> Activity
From the first line to the last, copy the material exactly.

----------------

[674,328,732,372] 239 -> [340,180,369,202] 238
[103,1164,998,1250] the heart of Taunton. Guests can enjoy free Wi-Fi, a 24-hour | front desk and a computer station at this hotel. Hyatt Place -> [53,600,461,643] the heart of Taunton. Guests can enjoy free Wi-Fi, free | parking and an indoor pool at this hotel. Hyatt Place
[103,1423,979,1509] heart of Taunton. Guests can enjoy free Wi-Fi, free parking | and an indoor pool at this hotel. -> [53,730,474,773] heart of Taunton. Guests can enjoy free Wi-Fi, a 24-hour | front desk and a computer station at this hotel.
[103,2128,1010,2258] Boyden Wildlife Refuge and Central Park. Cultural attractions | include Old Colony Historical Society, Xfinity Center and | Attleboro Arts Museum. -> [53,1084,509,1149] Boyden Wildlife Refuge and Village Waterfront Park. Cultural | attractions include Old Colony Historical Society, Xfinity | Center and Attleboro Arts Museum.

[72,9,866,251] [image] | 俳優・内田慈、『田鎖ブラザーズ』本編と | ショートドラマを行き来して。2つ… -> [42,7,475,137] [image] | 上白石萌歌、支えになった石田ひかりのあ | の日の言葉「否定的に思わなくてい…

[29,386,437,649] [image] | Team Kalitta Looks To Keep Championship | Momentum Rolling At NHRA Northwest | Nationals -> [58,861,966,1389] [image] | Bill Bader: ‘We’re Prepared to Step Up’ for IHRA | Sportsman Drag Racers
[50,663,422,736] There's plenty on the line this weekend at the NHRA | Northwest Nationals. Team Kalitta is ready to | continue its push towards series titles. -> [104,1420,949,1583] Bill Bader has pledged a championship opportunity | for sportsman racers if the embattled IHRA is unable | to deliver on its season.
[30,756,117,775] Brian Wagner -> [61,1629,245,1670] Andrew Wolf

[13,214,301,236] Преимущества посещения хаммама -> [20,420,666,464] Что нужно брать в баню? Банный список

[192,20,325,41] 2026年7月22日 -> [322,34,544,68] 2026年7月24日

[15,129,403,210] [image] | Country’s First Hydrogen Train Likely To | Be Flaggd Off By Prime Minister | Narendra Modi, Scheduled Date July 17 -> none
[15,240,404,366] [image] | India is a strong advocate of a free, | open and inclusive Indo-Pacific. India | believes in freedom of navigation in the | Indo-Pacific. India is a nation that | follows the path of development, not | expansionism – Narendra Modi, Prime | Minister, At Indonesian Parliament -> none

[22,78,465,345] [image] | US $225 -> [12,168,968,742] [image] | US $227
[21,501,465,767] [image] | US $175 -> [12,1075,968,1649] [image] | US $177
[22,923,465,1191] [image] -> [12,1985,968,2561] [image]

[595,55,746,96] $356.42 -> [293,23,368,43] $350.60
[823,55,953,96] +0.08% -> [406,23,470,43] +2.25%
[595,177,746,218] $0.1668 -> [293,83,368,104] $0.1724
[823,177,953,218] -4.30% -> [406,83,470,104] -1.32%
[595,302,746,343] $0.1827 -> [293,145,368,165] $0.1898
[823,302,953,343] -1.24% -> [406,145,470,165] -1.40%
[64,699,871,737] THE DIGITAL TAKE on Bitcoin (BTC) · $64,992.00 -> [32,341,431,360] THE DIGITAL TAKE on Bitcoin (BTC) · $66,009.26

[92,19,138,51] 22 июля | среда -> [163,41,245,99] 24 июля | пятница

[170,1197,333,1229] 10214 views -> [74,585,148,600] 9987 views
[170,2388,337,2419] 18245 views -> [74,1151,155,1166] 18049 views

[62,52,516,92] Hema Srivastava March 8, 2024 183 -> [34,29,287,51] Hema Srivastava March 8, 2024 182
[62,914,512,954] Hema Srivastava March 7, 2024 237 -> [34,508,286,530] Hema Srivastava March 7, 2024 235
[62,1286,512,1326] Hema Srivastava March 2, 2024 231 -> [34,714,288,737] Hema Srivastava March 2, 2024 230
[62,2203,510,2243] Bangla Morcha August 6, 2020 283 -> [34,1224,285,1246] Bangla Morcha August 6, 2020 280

----------------

> Your response
[674,328,732,372] 239 -> [340,180,369,202] 238
[103,1164,998,1250] the heart of Taunton. Guests can enjoy free Wi-Fi, a 24-hour | front desk and a computer station at this hotel. Hyatt Place -> [53,600,461,643] the heart of Taunton. Guests can enjoy free Wi-Fi, free | parking and an indoor pool at this hotel. Hyatt Place
[103,1423,979,1509] heart of Taunton. Guests can enjoy free Wi-Fi, free parking | and an indoor pool at this hotel. -> [53,730,474,773] heart of Taunton. Guests can enjoy free Wi-Fi, a 24-hour | front desk and a computer station at this hotel.
[103,2128,1010,2258] Boyden Wildlife Refuge and Central Park. Cultural attractions | include Old Colony Historical Society, Xfinity Center and | Attleboro Arts Museum. -> [53,1084,509,1149] Boyden Wildlife Refuge and Village Waterfront Park. Cultural | attractions include Old Colony Historical Society, Xfinity | Center and Attleboro Arts Museum.

[72,9,866,251] [image] | 俳優・内田慈、『田鎖ブラザーズ』本編と | ショートドラマを行き来して。2つ… -> [42,7,475,137] [image] | 上白石萌歌、支えになった石田ひかりのあ | の日の言葉「否定的に思わなくてい…

[29,386,437,649] [image] | Team Kalitta Looks To Keep Championship | Momentum Rolling At NHRA Northwest | Nationals -> [58,861,966,1389] [image] | Bill Bader: ‘We’re Prepared to Step Up’ for IHRA | Sportsman Drag Racers
[50,663,422,736] There's plenty on the line this weekend at the NHRA | Northwest Nationals. Team Kalitta is ready to | continue its push towards series titles. -> [104,1420,949,1583] Bill Bader has pledged a championship opportunity | for sportsman racers if the embattled IHRA is unable | to deliver on its season.
[30,756,117,775] Brian Wagner -> [61,1629,245,1670] Andrew Wolf

[13,214,301,236] Преимущества посещения хаммама -> [20,420,666,464] Что нужно брать в баню? Банный список

[192,20,325,41] 2026年7月22日 -> [322,34,544,68] 2026年7月24日

[15,129,403,210] [image] | Country’s First Hydrogen Train Likely To | Be Flaggd Off By Prime Minister | Narendra Modi, Scheduled Date July 17 -> none
[15,240,404,366] [image] | India is a strong advocate of a free, | open and inclusive Indo-Pacific. India | believes in freedom of navigation in the | Indo-Pacific. India is a nation that | follows the path of development, not | expansionism – Narendra Modi, Prime | Minister, At Indonesian Parliament -> none

[22,78,465,345] [image] | US $225 -> [12,168,968,742] [image] | US $227
[21,501,465,767] [image] | US $175 -> [12,1075,968,1649] [image] | US $177
[22,923,465,1191] [image] -> [12,1985,968,2561] [image]

[595,55,746,96] $356.42 -> [293,23,368,43] $350.60
[823,55,953,96] +0.08% -> [406,23,470,43] +2.25%
[595,177,746,218] $0.1668 -> [293,83,368,104] $0.1724
[823,177,953,218] -4.30% -> [406,83,470,104] -1.32%
[595,302,746,343] $0.1827 -> [293,145,368,165] $0.1898
[823,302,953,343] -1.24% -> [406,145,470,165] -1.40%
[64,699,871,737] THE DIGITAL TAKE on Bitcoin (BTC) · $64,992.00 -> [32,341,431,360] THE DIGITAL TAKE on Bitcoin (BTC) · $66,009.26

[92,19,138,51] 22 июля | среда -> [163,41,245,99] 24 июля | пятница

[170,1197,333,1229] 10214 views -> [74,585,148,600] 9987 views
[170,2388,337,2419] 18245 views -> [74,1151,155,1166] 18049 views

[62,52,516,92] Hema Srivastava March 8, 2024 183 -> [34,29,287,51] Hema Srivastava March 8, 2024 182
[62,914,512,954] Hema Srivastava March 7, 2024 237 -> [34,508,286,530] Hema Srivastava March 7, 2024 235
[62,1286,512,1326] Hema Srivastava March 2, 2024 231 -> [34,714,288,737] Hema Srivastava March 2, 2024 230
[62,2203,510,2243] Bangla Morcha August 6, 2020 283 -> [34,1224,285,1246] Bangla Morcha August 6, 2020 280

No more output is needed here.